§ TASK INSTRUCTIONS
Take the entries that follow and return exactly the lines from the one holding "[181,68,226,86] verify ->" through the one holding "(500, 450) none", both included. Nothing else is needed.

Detected change data
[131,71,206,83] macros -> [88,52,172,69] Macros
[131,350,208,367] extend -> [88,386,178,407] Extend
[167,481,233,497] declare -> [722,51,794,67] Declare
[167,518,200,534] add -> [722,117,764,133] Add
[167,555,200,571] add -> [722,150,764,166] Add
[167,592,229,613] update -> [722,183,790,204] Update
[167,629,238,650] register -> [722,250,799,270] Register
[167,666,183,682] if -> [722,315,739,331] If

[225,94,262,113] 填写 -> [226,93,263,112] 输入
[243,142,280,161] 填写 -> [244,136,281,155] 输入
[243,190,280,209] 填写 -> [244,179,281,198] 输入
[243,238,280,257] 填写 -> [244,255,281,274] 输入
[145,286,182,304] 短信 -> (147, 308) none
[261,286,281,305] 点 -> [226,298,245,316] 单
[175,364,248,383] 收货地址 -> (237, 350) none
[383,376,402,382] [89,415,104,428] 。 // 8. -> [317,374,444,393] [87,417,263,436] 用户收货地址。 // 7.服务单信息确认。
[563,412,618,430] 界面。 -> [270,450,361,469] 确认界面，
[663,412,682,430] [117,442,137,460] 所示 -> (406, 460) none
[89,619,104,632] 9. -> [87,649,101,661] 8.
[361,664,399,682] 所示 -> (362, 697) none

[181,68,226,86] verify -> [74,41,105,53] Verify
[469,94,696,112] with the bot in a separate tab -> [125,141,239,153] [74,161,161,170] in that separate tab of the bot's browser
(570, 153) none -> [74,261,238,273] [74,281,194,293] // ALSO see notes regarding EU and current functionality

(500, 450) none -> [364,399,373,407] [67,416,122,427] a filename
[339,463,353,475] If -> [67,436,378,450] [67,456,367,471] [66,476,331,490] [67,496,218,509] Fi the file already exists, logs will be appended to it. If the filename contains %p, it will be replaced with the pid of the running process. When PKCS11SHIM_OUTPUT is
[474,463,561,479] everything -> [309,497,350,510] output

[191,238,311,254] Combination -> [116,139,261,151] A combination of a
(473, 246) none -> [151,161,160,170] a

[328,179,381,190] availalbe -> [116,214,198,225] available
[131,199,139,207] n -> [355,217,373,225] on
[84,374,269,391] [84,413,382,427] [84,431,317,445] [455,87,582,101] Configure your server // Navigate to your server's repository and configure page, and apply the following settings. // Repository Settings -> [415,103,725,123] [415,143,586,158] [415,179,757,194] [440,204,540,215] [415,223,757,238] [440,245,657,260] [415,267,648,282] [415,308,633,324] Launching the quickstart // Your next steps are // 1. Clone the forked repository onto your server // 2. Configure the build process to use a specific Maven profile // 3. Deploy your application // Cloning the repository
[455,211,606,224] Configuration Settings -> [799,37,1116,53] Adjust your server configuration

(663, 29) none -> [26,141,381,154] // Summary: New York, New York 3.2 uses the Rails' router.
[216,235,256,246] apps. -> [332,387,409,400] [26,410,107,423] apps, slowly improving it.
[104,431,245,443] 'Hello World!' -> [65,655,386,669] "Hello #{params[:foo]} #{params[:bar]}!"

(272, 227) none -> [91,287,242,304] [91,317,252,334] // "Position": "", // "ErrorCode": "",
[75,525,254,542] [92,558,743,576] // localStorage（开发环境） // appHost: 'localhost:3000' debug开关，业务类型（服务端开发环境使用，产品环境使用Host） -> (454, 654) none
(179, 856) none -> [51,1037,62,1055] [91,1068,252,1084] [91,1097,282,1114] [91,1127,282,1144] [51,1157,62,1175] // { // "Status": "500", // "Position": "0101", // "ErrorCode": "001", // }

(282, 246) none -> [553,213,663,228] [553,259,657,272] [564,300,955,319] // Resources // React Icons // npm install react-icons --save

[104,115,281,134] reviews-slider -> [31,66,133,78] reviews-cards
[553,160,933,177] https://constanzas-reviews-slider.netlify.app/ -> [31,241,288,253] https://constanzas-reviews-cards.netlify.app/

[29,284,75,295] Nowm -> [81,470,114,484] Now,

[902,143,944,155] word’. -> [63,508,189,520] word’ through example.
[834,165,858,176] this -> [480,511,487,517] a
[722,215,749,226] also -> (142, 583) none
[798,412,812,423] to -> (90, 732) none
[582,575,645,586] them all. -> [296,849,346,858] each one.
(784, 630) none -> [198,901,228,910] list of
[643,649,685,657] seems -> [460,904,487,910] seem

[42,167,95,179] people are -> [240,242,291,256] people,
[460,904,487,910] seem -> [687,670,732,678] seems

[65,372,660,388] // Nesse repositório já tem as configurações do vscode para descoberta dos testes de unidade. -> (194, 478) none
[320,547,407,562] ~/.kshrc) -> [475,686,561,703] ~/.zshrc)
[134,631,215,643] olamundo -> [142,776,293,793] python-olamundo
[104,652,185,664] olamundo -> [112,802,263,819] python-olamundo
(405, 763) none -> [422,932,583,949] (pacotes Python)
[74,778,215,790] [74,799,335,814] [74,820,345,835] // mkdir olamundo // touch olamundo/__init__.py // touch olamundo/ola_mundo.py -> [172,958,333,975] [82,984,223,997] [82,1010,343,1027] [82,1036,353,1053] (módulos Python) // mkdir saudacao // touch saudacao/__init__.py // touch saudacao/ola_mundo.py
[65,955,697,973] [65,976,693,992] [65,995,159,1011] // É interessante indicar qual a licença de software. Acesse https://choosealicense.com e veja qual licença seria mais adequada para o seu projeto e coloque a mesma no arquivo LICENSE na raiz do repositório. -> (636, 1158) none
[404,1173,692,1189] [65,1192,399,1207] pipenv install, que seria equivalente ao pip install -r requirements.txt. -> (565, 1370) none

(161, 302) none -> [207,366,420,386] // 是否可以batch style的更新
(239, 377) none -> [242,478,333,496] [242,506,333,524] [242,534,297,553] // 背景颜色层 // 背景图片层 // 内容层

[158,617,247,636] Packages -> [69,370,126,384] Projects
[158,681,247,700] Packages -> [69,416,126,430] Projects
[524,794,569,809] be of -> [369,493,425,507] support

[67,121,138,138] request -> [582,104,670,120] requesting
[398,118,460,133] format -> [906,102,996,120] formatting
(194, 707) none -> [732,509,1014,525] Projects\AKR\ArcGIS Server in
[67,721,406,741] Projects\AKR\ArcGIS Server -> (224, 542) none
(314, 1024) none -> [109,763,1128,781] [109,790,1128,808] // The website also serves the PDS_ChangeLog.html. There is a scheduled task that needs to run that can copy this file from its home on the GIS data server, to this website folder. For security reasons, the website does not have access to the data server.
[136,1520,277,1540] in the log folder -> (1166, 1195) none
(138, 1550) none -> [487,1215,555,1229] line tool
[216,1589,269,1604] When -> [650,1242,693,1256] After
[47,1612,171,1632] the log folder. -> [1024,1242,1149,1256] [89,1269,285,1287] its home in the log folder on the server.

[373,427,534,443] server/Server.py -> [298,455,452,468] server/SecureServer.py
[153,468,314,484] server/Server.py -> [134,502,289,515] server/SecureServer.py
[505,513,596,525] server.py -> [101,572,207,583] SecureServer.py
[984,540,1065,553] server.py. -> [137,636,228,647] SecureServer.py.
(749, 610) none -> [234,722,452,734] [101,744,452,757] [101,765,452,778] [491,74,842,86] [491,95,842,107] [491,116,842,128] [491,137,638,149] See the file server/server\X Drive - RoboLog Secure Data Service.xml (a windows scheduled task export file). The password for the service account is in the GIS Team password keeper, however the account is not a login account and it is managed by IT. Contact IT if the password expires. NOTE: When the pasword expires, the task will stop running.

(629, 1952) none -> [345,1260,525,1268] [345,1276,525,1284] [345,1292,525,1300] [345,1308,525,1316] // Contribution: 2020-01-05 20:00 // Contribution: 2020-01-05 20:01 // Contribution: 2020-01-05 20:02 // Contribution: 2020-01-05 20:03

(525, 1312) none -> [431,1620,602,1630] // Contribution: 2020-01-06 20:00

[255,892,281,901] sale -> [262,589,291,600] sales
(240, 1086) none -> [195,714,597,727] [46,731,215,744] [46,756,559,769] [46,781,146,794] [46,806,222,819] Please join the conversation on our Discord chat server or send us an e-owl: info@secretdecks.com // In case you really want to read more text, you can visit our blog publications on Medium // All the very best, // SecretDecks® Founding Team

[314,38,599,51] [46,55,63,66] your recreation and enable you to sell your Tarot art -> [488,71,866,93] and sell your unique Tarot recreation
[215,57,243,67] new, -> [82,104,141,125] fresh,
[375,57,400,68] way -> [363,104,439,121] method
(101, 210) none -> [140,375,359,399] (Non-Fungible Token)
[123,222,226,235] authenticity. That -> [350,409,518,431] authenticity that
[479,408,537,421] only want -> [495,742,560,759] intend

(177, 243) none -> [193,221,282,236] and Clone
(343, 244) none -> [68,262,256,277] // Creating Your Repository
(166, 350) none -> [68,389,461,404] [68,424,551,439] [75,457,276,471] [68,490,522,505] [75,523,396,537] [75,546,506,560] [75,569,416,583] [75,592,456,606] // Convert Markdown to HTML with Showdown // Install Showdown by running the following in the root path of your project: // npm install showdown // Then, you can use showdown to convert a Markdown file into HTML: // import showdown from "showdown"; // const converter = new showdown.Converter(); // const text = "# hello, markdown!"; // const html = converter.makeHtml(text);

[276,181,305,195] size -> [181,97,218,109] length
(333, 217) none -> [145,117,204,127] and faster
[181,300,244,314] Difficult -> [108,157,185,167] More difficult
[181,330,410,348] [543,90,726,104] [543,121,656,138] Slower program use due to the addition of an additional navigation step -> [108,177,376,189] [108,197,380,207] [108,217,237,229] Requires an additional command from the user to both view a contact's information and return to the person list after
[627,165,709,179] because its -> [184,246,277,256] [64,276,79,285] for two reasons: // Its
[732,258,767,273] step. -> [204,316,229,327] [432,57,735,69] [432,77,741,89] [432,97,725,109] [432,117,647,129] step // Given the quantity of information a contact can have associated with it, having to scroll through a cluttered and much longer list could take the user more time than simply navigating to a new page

§ COMPLETED EXERCISE
[181,68,226,86] verify -> [74,41,105,53] Verify
[469,94,696,112] with the bot in a separate tab -> [125,141,239,153] [74,161,161,170] in that separate tab of the bot's browser
(570, 153) none -> [74,261,238,273] [74,281,194,293] // ALSO see notes regarding EU and current functionality

(500, 450) none -> [364,399,373,407] [67,416,122,427] a filename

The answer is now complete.